For the reasons given above, we do not find the BIA’s interpretation of the cancellation of removal provision unreasonable. We will therefore DENY the petition for review. 
      
      . The 1-261 indicates that, although DHS withdrew the charge that petitioner had been convicted of an aggravated felony, DHS did not withdraw the allegations supporting that charge.
     
      
      . Noting that petitioner had not raised this argument before the IJ, the BIA elected to consider it for the first time on appeal.
     
      
      . Although the government has not raised this jurisdictional issue, we of course have a duty to inquire into the basis for our own jurisdiction.

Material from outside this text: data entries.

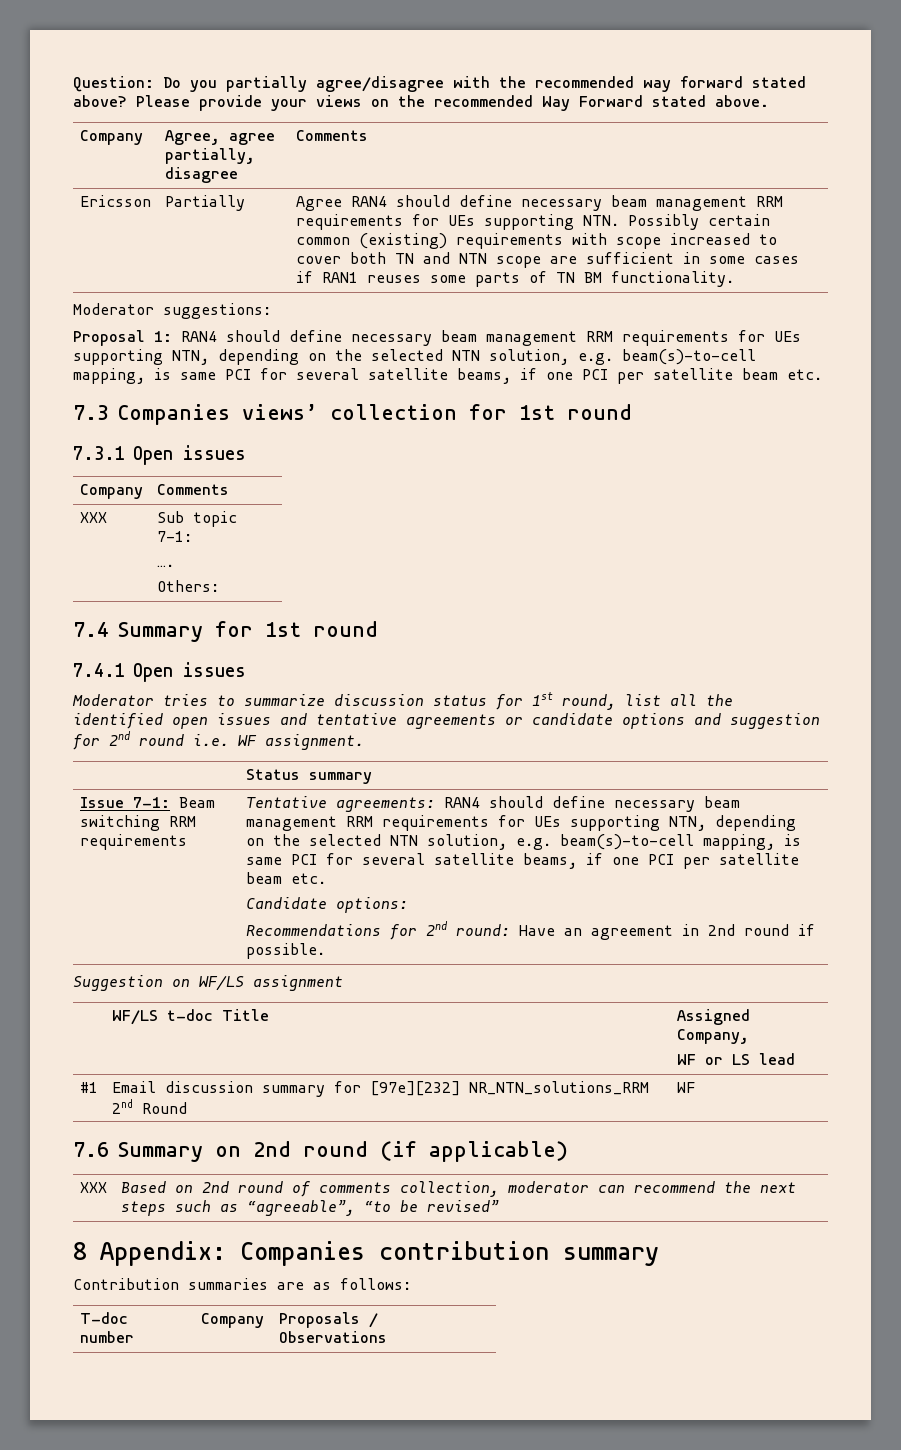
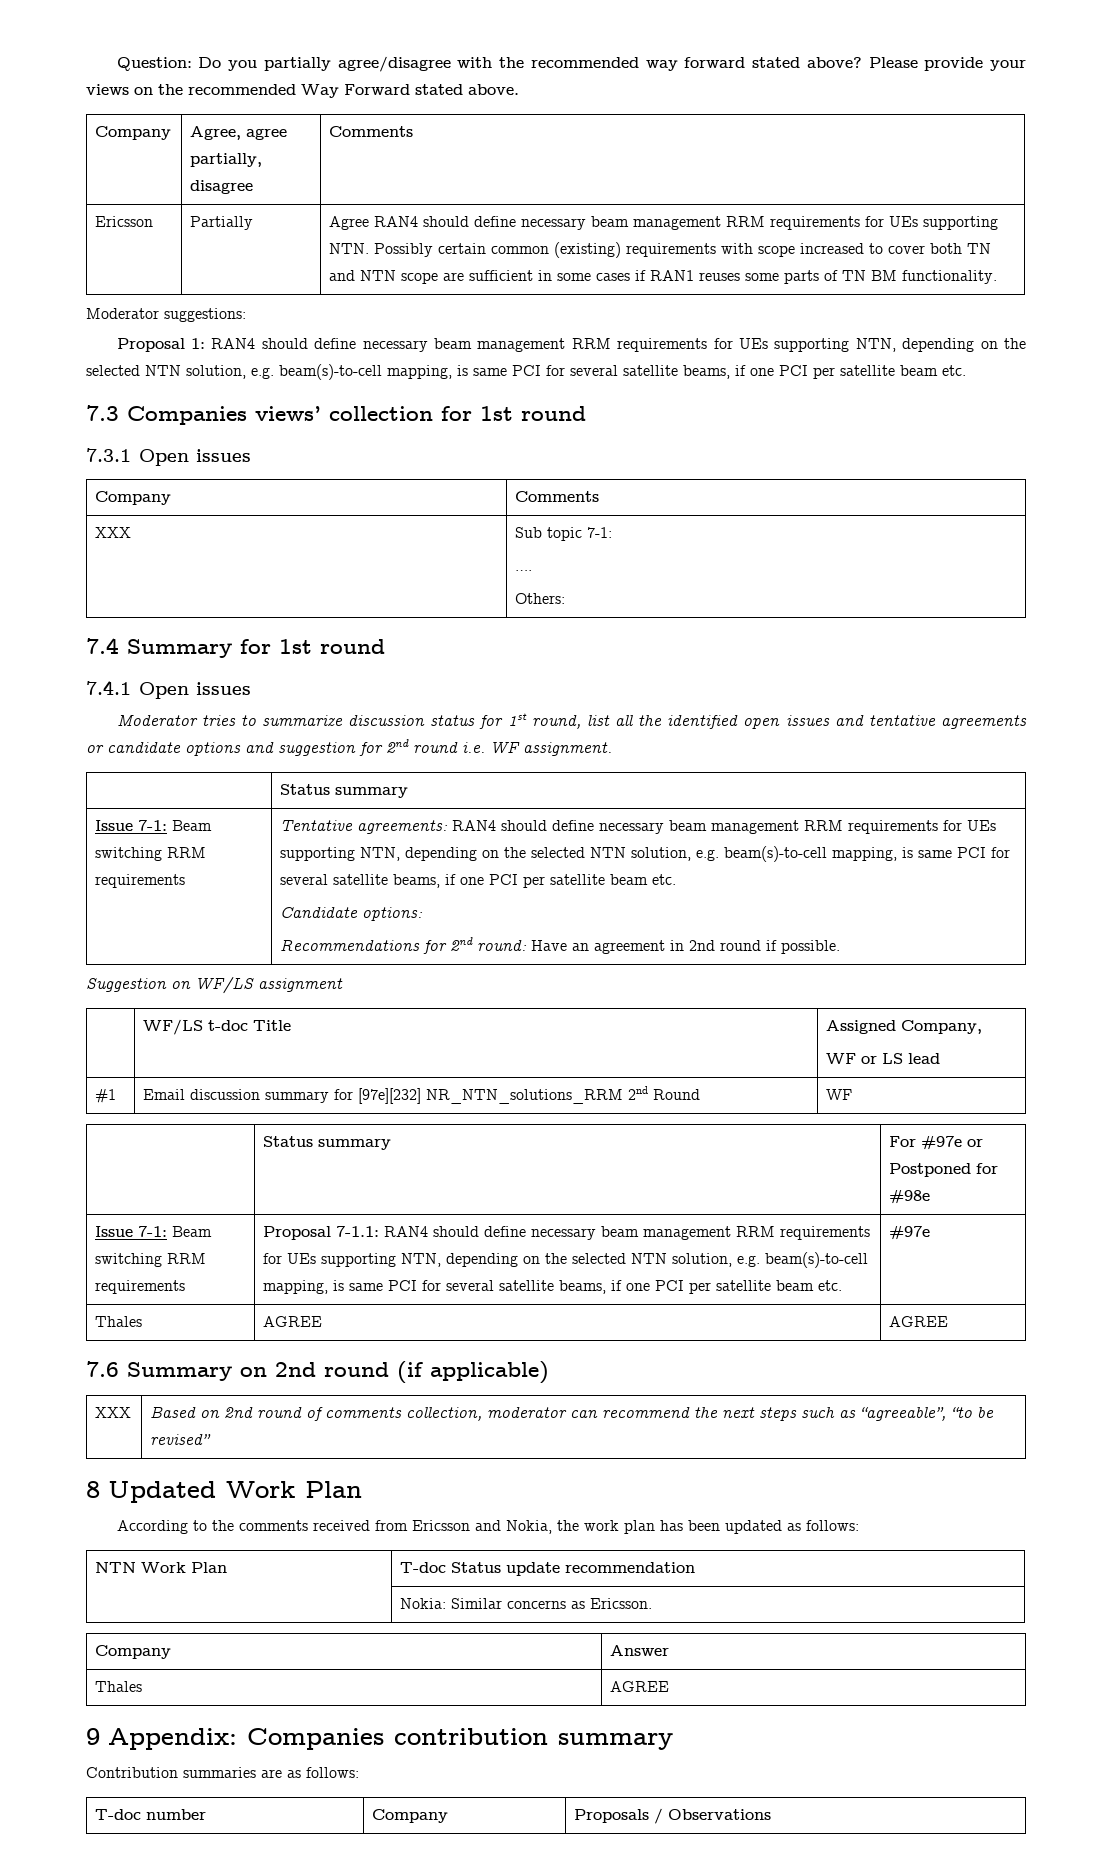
+ | Status summary | For #97e or Postponed for #98e
+ Issue 7-1: Beam switching RRM requirements | Proposal 7-1.1: RAN4 should define necessary beam management RRM requirements for UEs supporting NTN, depending on the selected NTN solution, e.g. beam(s)-to-cell mapping, is same PCI for several satellite beams, if one PCI per satellite beam etc. | #97e
+ Thales | AGREE | AGREE
- 8 Appendix: Companies contribution summary
+ 8 Updated Work Plan
+ According to the comments received from Ericsson and Nokia, the work plan has been updated as follows:
+ NTN Work Plan | T-doc Status update recommendation
+ | Nokia: Similar concerns as Ericsson.
+ Company | Answer
+ Thales | AGREE
+ 9 Appendix: Companies contribution summary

See Adapt of Philadelphia v. Philadelphia Hous. Auth., 433 F.3d 353, 361 n. 10 (3d Cir.2006).
     
      
      . The Cuevas-Gaspar court also considered whether IIRIRA’s legislative history supported the BIA's interpretation. Finding no explanation in the legislative history for IIRI-RA's introduction of the seven-year "residence" requirement, the court speculated that Congress intended to resolve a conflict between the BIA and the courts of appeals over whether the seven years of “domicile” required under the former INA § 212(c) repealed by IIRIRA had to follow attainment of LPR status, or whether it was sufficient simply to have attained LPR status at some point; the cancellation of removal provision resolves this question by expressly requiring five years of LPR status and seven years of continuous residence. Cuevas-Gaspar, 430 F.3d at 1027-28.
     
      
      . As we discuss further below, imputation under the former INA § 212(c) hinged on the ambiguous term "domicile” in that provision, a term replaced by "residence” in the current cancellation of removal provision. The government has not contended before us that Congress in IIRIRA eliminated the word “domicile” in favor of "residence” in order to eliminate imputation, and IIRIRA's legislative history does not provide support for such an inference. Accordingly, we decline to speculate along those lines.
     
      
      . See, e.g., H. Rep. 104-469, Part I, at 108 (1996) (House Judiciary Committee report deeming a high priority uniting "nuclear” families of spouses and minor children, possibly at the expense of letting in fewer adult "extended family” members).
     
      
      . Although § 212(c) was, by its terms, only applicable in exclusion proceedings for inadmissible aliens, it was eventually construed to create discretionary relief in deportation proceedings as well. See INS v. St. Cyr, 533 U.S. 289, 295, 121 S.Ct. 2271, 150 L.Ed.2d 347 (2001).